In OA, damage and degeneration of the joint cartilage and other tissues are associated with the infiltration of immune cells, particularly macrophages and T cells, which are closely related to disease progression and pain perception20. Our study results indicate that CASP1 expression is significantly elevated in OA tissues compared to normal tissues and is closely associated with immune cell infiltration, particularly B cells, T cells, macrophages, endothelial cells, and others. Previous studies have shown that the high expression of CASP1 may contribute to the formation of an inflammatory microenvironment, attracting a large number of immune cells, thereby exacerbating cartilage destruction and disease progression in OA21. Additionally, evidence indicates that macrophage and T cell infiltration is significantly increased in the affected joints of patients with OA, and the activation of these cells is closely associated with the secretion of inflammatory mediators and degradation of the cartilage matrix22. Endothelial cells also participate in the inflammatory process by promoting the migration of immune cells to synovial tissues. The high expression of CASP1 related to endothelial cell activity may reflect an enhanced vascular response, further exacerbating inflammation and tissue damage in OA23. These findings support our hypothesis that CASP1 plays an important role in OA pathophysiology by regulating immune cell infiltration.

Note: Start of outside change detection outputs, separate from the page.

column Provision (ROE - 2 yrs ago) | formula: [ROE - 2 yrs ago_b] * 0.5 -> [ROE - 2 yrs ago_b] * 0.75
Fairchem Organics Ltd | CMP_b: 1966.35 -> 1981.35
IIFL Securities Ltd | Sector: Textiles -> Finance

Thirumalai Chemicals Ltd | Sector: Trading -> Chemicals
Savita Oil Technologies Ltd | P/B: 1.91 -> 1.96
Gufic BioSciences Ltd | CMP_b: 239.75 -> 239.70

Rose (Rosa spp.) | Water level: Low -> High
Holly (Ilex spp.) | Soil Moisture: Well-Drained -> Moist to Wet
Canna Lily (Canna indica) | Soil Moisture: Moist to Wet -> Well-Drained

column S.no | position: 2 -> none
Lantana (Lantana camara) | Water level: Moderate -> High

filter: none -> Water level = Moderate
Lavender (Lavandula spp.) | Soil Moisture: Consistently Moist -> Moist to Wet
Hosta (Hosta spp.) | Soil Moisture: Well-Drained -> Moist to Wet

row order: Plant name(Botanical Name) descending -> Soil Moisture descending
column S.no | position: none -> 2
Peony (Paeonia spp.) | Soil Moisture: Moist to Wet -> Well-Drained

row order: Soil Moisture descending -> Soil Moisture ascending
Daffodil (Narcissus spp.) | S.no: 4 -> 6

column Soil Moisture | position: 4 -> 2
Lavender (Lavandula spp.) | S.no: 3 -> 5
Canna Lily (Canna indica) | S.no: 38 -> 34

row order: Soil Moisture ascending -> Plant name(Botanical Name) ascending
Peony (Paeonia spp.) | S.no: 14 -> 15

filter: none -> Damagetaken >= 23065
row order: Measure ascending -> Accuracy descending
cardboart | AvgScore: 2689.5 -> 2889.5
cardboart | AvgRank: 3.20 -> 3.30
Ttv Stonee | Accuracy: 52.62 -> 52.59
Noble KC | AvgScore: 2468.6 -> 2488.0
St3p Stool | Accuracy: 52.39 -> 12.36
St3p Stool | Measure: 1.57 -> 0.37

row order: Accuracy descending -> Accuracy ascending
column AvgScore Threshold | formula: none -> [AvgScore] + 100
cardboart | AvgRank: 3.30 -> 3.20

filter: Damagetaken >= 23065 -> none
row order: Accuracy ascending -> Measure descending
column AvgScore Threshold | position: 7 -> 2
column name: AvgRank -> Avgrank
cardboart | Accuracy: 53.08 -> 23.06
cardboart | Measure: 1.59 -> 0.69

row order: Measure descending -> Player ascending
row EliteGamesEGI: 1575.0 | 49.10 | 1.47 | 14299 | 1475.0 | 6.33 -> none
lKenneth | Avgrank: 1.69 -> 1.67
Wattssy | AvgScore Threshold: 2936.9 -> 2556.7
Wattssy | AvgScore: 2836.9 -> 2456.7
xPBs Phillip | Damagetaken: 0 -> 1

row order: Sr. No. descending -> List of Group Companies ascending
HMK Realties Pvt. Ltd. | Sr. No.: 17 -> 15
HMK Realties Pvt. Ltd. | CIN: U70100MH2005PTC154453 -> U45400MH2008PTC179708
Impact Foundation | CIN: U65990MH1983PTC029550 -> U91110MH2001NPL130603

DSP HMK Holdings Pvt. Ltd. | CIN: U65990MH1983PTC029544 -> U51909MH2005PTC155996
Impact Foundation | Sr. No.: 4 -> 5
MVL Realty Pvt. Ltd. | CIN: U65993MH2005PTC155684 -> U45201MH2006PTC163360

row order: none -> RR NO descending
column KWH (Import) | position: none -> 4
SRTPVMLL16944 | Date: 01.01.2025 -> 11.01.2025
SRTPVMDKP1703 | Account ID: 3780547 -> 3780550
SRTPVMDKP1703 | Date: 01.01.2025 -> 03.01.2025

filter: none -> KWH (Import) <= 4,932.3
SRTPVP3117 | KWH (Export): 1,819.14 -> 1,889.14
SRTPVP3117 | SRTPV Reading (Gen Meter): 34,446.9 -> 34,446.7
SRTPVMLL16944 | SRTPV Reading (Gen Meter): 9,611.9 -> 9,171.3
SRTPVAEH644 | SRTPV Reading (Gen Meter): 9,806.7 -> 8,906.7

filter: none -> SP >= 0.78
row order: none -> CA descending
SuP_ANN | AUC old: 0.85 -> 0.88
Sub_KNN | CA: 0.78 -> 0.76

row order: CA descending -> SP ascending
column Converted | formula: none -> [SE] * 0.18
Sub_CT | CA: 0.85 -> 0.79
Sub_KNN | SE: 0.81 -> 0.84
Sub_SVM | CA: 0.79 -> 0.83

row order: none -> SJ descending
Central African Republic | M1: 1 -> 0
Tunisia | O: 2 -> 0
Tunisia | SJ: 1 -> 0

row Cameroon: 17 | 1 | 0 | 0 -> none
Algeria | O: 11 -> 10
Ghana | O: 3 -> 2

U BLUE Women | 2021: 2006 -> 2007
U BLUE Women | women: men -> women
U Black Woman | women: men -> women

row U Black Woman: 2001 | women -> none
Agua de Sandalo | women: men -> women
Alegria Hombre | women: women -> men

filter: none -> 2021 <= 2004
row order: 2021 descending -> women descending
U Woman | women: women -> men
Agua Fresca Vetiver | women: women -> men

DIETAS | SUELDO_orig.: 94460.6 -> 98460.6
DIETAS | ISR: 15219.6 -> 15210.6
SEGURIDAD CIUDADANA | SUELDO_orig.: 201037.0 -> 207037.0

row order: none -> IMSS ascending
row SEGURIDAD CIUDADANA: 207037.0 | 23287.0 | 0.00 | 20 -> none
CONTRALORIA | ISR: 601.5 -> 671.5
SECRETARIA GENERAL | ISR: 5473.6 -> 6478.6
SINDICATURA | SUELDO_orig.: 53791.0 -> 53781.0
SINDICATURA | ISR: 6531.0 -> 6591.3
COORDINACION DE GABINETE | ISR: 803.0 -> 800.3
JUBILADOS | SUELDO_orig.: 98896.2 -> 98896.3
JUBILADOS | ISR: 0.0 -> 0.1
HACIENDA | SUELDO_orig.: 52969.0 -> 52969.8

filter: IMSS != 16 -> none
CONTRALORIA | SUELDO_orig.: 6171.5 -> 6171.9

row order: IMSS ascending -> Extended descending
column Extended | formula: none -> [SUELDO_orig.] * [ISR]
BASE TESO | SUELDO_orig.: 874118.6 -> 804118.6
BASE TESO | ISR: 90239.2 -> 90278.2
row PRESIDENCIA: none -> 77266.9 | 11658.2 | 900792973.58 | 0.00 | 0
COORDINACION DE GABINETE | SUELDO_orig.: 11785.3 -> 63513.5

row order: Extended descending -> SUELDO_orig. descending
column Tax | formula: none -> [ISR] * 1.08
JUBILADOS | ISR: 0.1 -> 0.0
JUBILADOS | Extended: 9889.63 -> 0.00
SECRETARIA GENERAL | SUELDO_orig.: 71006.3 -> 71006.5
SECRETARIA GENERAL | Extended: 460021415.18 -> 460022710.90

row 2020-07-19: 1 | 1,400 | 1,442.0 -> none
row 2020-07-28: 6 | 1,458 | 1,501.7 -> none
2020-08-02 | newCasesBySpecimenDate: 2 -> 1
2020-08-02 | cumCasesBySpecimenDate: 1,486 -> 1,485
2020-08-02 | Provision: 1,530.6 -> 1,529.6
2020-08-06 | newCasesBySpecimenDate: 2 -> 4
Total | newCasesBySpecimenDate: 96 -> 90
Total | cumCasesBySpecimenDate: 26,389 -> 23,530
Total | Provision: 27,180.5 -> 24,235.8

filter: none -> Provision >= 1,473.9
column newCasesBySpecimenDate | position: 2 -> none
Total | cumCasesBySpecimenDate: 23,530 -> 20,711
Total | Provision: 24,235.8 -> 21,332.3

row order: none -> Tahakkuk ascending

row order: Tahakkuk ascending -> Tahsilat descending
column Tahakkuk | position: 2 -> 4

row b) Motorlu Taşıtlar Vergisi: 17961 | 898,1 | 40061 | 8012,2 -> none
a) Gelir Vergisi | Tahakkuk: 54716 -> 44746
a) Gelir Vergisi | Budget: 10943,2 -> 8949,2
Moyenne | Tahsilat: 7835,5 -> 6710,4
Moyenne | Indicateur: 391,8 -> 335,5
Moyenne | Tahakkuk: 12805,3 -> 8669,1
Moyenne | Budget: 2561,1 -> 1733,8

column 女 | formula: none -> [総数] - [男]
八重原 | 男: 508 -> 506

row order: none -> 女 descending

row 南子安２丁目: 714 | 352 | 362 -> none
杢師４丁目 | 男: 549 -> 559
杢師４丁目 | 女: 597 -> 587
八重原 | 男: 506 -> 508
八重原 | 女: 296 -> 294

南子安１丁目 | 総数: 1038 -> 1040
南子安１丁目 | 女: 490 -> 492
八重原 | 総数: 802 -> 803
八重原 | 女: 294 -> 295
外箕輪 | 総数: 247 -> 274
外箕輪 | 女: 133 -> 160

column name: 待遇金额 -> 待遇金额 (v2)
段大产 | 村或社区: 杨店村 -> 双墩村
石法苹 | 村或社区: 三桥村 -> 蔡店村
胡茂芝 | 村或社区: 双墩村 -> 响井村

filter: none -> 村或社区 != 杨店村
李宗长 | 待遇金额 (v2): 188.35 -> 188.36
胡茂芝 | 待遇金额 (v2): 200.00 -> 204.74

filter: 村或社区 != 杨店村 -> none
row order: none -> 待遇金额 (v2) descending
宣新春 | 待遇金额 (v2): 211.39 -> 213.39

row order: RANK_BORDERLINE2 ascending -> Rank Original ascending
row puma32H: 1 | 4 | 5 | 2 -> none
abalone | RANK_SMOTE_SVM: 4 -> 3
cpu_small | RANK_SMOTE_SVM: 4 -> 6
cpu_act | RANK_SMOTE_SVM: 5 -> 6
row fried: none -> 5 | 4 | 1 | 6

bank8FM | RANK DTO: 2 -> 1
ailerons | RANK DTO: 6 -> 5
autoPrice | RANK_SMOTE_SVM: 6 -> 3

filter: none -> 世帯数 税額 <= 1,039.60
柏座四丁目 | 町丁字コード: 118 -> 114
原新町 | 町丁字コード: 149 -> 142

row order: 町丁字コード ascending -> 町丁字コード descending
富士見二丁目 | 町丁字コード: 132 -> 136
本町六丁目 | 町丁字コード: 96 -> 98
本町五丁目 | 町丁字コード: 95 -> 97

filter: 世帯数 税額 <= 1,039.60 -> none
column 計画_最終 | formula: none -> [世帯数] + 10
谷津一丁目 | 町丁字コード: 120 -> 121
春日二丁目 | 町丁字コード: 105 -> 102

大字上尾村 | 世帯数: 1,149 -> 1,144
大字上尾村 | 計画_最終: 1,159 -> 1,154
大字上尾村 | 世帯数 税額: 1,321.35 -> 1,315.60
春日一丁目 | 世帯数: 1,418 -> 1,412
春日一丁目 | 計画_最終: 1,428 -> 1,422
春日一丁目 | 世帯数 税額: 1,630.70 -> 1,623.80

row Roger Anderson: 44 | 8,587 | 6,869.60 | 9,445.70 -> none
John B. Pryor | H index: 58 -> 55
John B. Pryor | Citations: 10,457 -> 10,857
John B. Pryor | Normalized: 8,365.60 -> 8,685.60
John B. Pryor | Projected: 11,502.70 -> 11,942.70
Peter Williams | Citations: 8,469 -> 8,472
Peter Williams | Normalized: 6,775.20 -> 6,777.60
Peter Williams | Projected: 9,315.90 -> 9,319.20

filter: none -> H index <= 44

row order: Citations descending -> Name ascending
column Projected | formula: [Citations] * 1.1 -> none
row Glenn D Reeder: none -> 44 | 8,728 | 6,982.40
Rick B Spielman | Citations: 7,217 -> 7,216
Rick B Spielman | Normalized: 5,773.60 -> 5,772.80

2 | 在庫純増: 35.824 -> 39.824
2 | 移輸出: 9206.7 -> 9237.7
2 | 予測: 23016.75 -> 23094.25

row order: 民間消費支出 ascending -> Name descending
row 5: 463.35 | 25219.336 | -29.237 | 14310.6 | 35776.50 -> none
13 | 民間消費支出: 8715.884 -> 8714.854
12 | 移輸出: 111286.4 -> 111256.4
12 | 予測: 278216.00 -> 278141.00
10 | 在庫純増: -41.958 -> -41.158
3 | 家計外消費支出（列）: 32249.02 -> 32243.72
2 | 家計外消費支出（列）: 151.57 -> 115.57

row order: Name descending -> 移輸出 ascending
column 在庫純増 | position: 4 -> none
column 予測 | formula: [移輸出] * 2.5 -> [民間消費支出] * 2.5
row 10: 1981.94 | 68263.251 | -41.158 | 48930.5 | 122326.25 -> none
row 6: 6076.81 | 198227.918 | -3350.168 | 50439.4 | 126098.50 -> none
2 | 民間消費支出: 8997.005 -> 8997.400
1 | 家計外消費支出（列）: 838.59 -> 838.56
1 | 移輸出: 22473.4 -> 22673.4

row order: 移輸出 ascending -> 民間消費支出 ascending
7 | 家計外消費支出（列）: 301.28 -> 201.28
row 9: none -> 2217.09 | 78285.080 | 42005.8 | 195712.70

One limitation of this study was the reliance on publicly available datasets, which may not fully represent the diverse patient populations and varying stages of OA. Additionally, while the power calculation supports the statistical validity of the results within the study, the sample size and dataset origin still pose challenges to the generalizability of the findings. We also reiterate the need for validation in larger, independent, and diverse cohorts to strengthen clinical applicability of these results.

In conclusion, this study advanced OA NRGs research through machine learning techniques, offering fresh insights into the molecular mechanisms of OA and paving the way for future therapeutic strategies. Nevertheless, further experimental validation and detailed mechanistic studies are necessary to apply these findings clinically.